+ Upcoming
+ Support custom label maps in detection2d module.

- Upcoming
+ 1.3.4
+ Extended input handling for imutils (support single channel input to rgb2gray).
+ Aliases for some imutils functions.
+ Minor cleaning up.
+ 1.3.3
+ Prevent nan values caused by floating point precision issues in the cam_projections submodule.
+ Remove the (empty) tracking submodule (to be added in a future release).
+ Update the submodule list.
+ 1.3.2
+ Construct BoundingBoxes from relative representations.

-*-*-

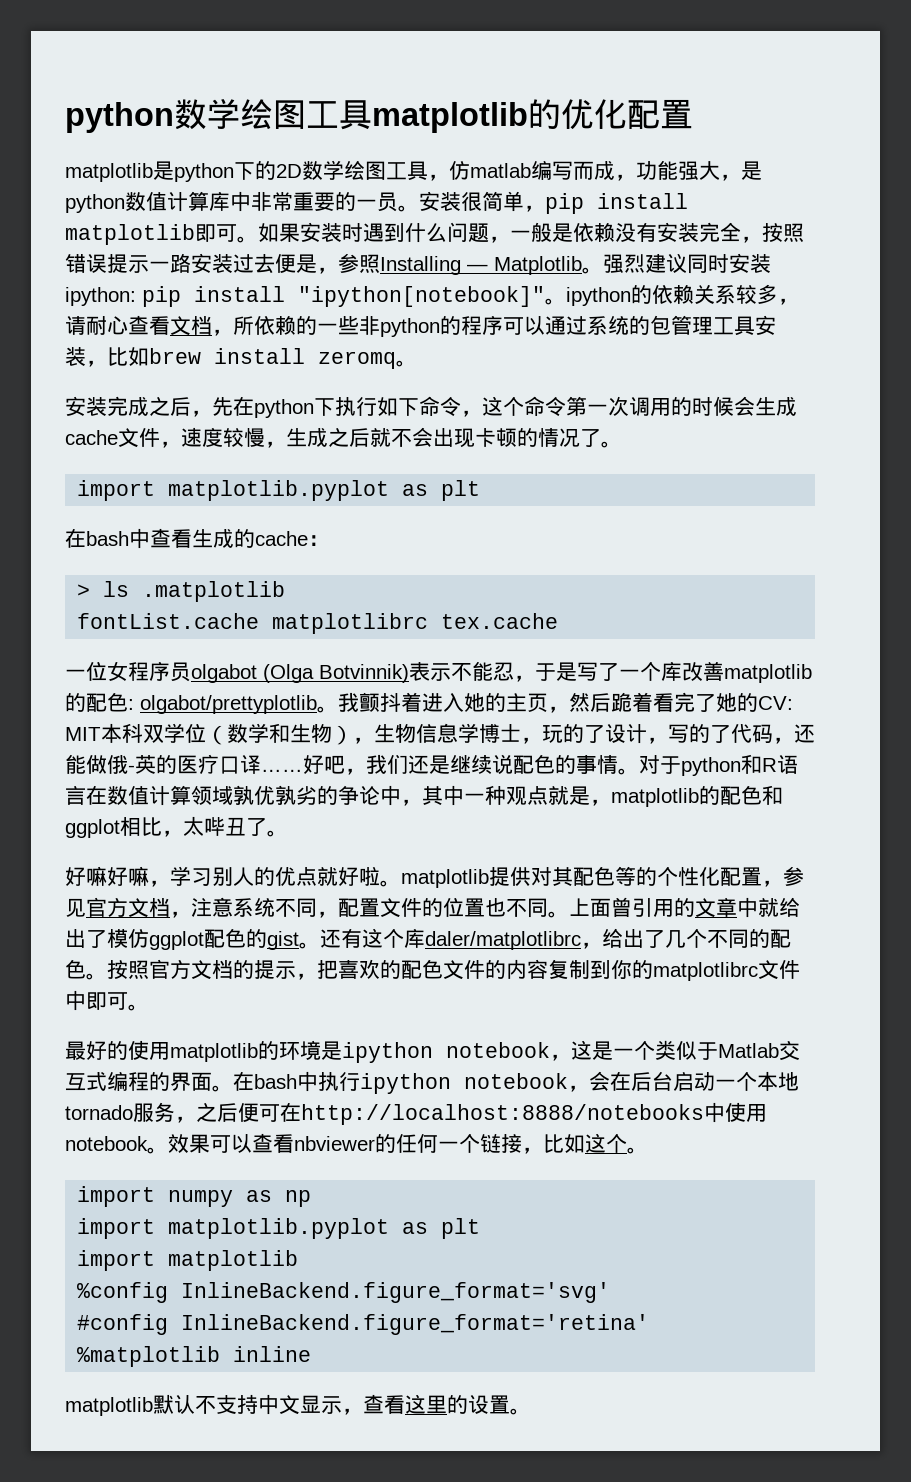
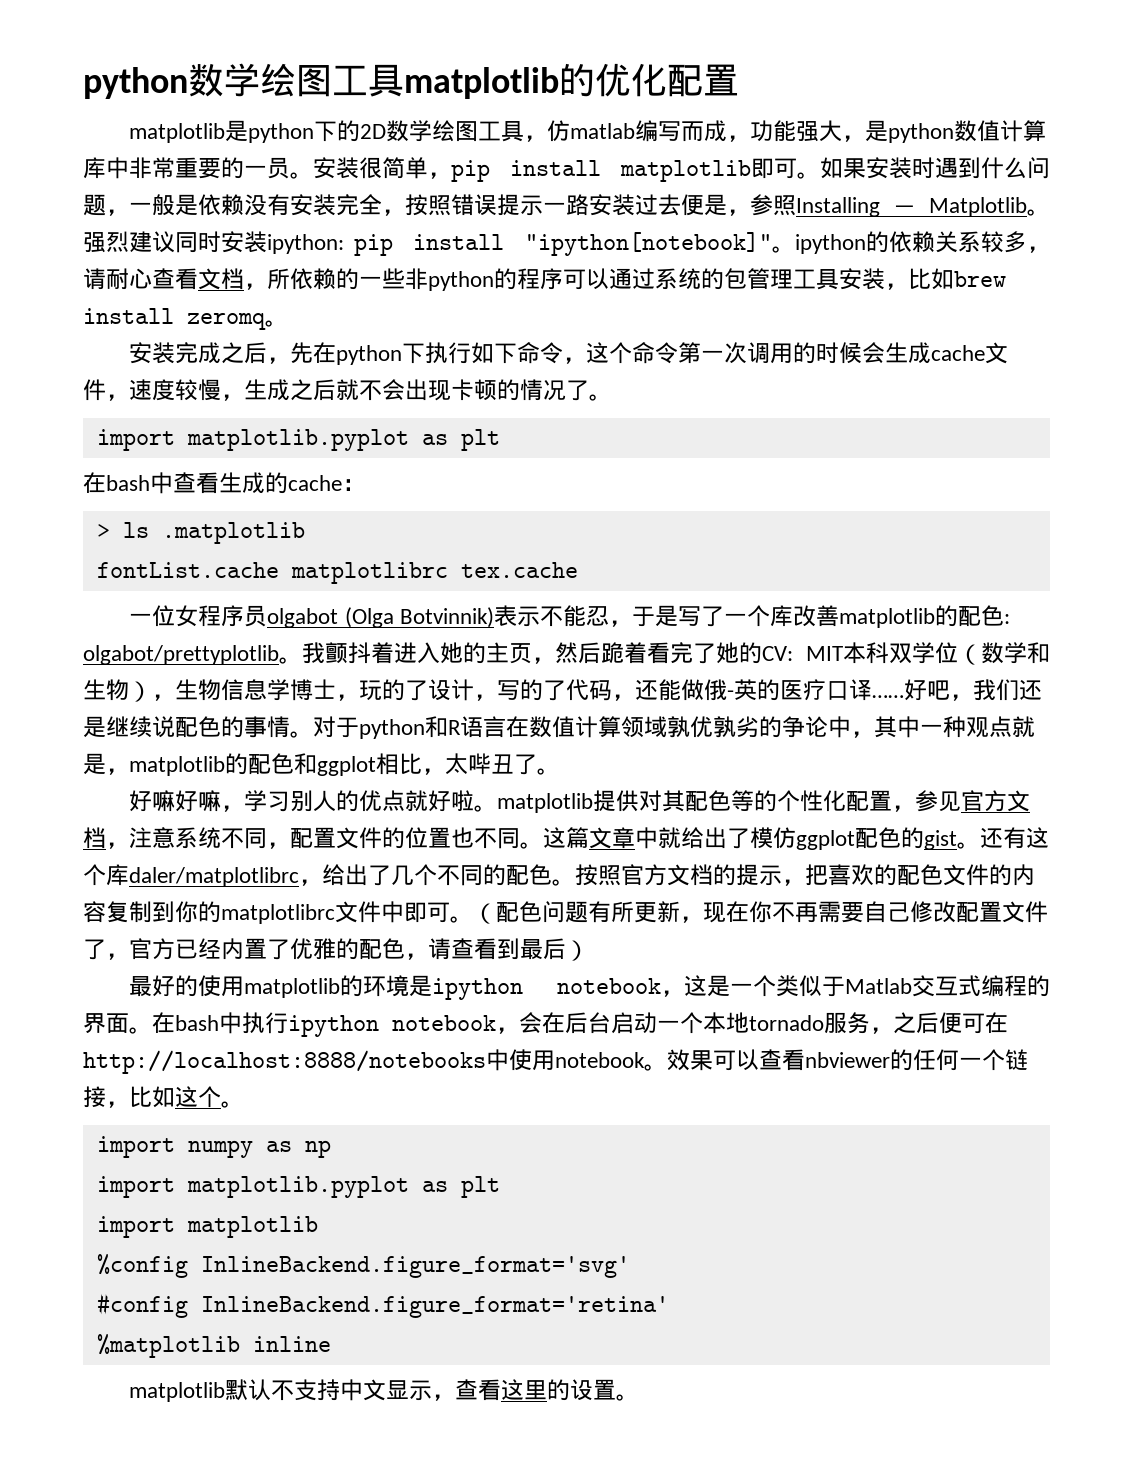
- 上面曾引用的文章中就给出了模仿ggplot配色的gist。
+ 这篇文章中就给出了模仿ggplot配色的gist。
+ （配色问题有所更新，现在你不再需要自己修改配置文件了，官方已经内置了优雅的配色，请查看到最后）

-*-*-

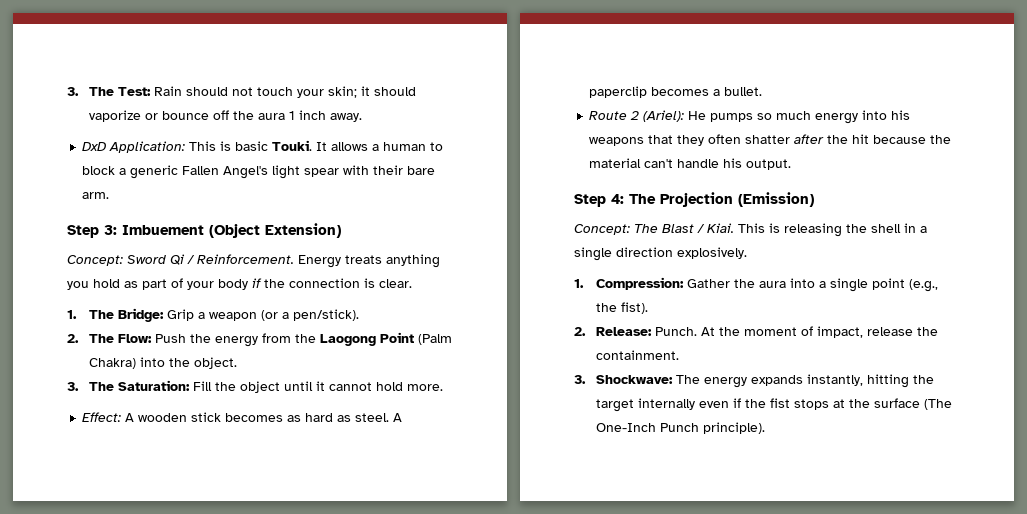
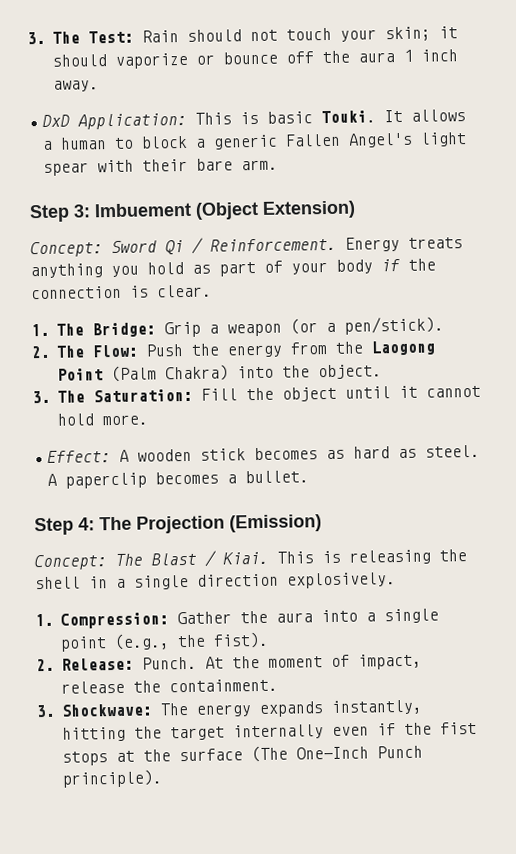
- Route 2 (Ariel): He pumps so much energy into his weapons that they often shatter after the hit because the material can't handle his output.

-*-*-

• **PROBLEM**:
Your task is to restate, word for word, only those lines above that fall between the line holding "in detection2d module." and the line holding "from relative representations.", inclusive.

• **SOLUTION TO THE PROBLEM**:
+ Support custom label maps in detection2d module.

- Upcoming
+ 1.3.4
+ Extended input handling for imutils (support single channel input to rgb2gray).
+ Aliases for some imutils functions.
+ Minor cleaning up.
+ 1.3.3
+ Prevent nan values caused by floating point precision issues in the cam_projections submodule.
+ Remove the (empty) tracking submodule (to be added in a future release).
+ Update the submodule list.
+ 1.3.2
+ Construct BoundingBoxes from relative representations.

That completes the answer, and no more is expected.